Weight loss is often at the forefront of many people's minds at the beginning of the year. But if weight loss is your goal for 2019, you have already experienced some difficulties.
This is because it is not easy to adhere to a strict calorie-control diet in a modern environment. Delicious, high-energy foods are attractive and easily available.
Diets have also become particularly difficult against the lack of response to overeating due to our body's rapid response to reduced food intake.
The almost immediate increase in hunger in dieting will be a familiar experience for many people.
Most people will experience how easy it is to overeat during vacation or other occasions.
For example, a main course meal in a full-service restaurant in the UK would account for more than half of the calories you need all day.
Do not overeat
Our recent research shows that increasing daily intake to more than 1,000 calories does not detect overeating in people, even as energy intake increases.
In this study, if you overeat with 150% of the daily calories you need, your appetite will not change.
We tested this by examining the appetite class and specific hormone levels known to control appetite and identifying the food intake of the participants the next day.
Our findings show how the body has not been adjusted to account for these additional calories.

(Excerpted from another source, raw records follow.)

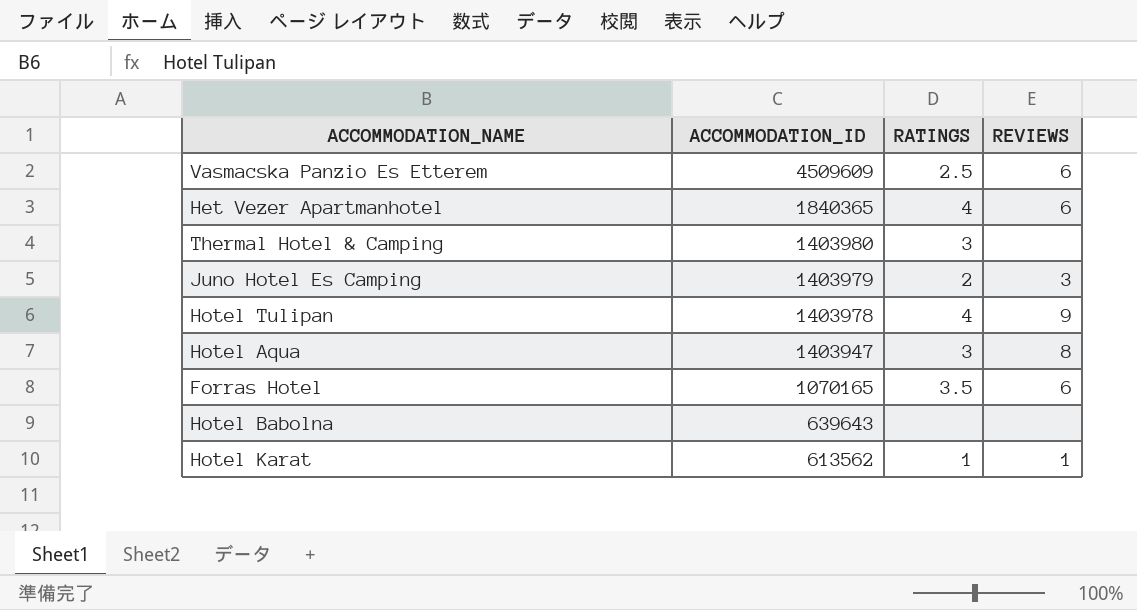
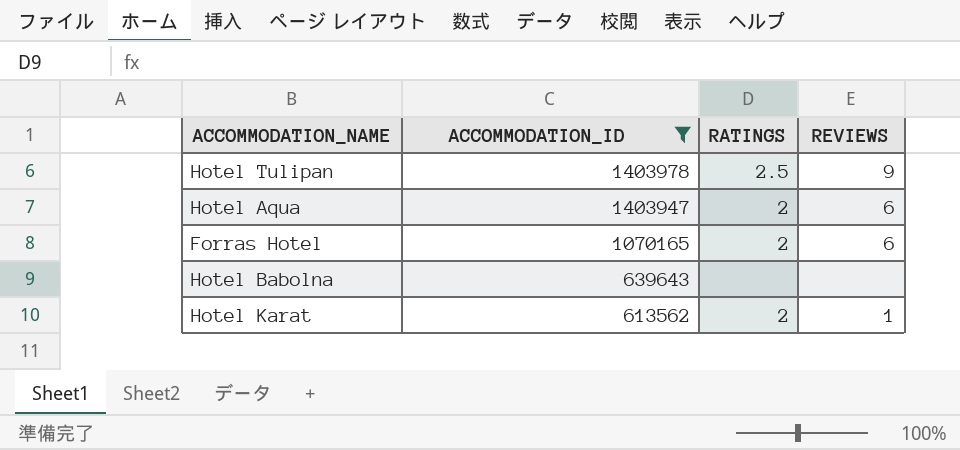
filter: none -> ACCOMMODATION_ID <= 1403978
Hotel Tulipan | RATINGS: 4 -> 2.5
Hotel Aqua | RATINGS: 3 -> 2
Hotel Aqua | REVIEWS: 8 -> 6
Forras Hotel | RATINGS: 3.5 -> 2
Hotel Karat | RATINGS: 1 -> 2

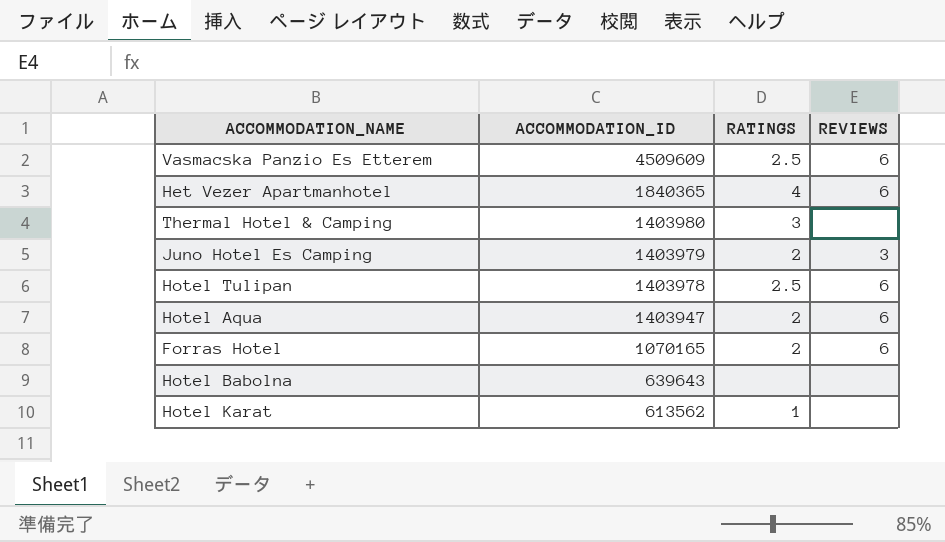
filter: ACCOMMODATION_ID <= 1403978 -> none
Hotel Tulipan | REVIEWS: 9 -> 6
Hotel Karat | RATINGS: 2 -> 1
Hotel Karat | REVIEWS: 1 -> none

In an environment where access to food is limited, when an ancestor is able to eat, overeating makes sense from an evolutionary point of view because it can increase the chance of survival by supplying fuel until it can be used again.
This shows that it is important to recognize calorie intake because short-term accidental overeating can be enough to cause weight gain or to prevent weight loss.
In fact, some evidence suggests that weight gain during the festival is maintained for the rest of the year. It is also responsible for the gradual increase in body weight.
Likewise, overeating on weekends can easily cancel strict meals that remain on weekdays.
But understanding how easy it is to overeat does not mean you can not achieve weight loss. In fact, you know that this can help with weight loss – by becoming more aware of dietary choices.
Do not forget exercise.
Despite the bias towards weight gain in our body, accurate diet and lifestyle changes can be produced to maintain weight loss.
Exercise can often be overlooked by people to find the "best diet for weight loss". However, if you want to lose weight, it is important to be actively involved, especially to maintain long-term weight loss.
Exercise can compensate for dietary changes and minimize the increase in hunger caused by dieting.
Despite the energy deficit for weight loss, exercise does not increase starvation to the same extent as diet.
In fact, hunger can be reduced when you exercise hard, helping you overcome hunger and increase your energy deficit.
The importance of exercise to maintain weight loss has been emphasized recently with US TV weight loss competitors, The biggest loser.
Tracking participants for six years after the show showed that those who had lost weight increased their physical activity by 160 percent.
Those who regain lost weight only increased physical activity by 34%.
Regardless of which diet you choose, you will need flexibility. Most diets require some compromise.
For example, for special occasions, you may be invited to a meal in a restaurant or have a celebratory celebration related to additional meals.
Knowing that your body is not responding to increased caloric intake, you can adjust your behavior to avoid or supplement overeating. For example, pay attention to choosing a diet before or after, or your level of exercise will offset the excess.
All of this shows that ultimately we should not rely on the body's feedback signal to detect caloric intake levels. Instead, consciously monitoring dietary and lifestyle habits is sufficient to counteract the natural bias of our bodies to weight gain.
And by recognizing the need for conscious monitoring, it can help you achieve your desired weight loss goals for the next year.
Kevin Deighton, nutrition and metabolism leader at Leeds Beckett University.
This article will be republished at The Conversation, under the Creative Commons license. Read the original article.